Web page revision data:
+ + + + +

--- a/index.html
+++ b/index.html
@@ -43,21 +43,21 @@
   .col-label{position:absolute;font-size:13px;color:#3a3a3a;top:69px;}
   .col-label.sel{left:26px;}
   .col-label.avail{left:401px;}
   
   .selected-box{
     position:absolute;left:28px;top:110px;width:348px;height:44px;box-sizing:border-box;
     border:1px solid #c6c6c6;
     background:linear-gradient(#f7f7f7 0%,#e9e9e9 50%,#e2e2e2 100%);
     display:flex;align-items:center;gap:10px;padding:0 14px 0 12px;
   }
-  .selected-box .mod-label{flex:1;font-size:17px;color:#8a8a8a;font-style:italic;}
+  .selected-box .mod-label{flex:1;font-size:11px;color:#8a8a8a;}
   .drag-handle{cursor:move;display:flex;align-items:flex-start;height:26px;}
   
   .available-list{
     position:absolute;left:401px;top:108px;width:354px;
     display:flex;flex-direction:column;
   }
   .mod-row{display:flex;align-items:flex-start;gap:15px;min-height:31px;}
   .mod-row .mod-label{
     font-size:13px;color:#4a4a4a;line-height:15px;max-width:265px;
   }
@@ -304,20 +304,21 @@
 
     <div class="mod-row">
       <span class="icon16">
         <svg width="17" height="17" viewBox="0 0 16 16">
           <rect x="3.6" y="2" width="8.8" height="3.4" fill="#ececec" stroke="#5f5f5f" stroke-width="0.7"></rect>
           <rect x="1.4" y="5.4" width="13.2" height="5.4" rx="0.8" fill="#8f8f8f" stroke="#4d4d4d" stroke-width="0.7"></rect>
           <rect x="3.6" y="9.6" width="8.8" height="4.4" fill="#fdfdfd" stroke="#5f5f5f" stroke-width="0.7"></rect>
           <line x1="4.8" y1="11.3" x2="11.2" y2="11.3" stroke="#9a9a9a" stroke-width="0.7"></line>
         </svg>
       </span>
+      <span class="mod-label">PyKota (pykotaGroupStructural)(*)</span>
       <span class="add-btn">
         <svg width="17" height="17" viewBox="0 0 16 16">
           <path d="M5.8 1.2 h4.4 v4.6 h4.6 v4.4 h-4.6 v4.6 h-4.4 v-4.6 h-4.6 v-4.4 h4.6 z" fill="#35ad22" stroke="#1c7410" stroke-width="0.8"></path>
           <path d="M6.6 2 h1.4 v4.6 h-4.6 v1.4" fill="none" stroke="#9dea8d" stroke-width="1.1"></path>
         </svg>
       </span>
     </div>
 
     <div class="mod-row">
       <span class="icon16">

+ + + + +

THE TASK:
Among the lines of the data, some may contain the string "align"; report how many, and nothing more.

TASK RESULT:
3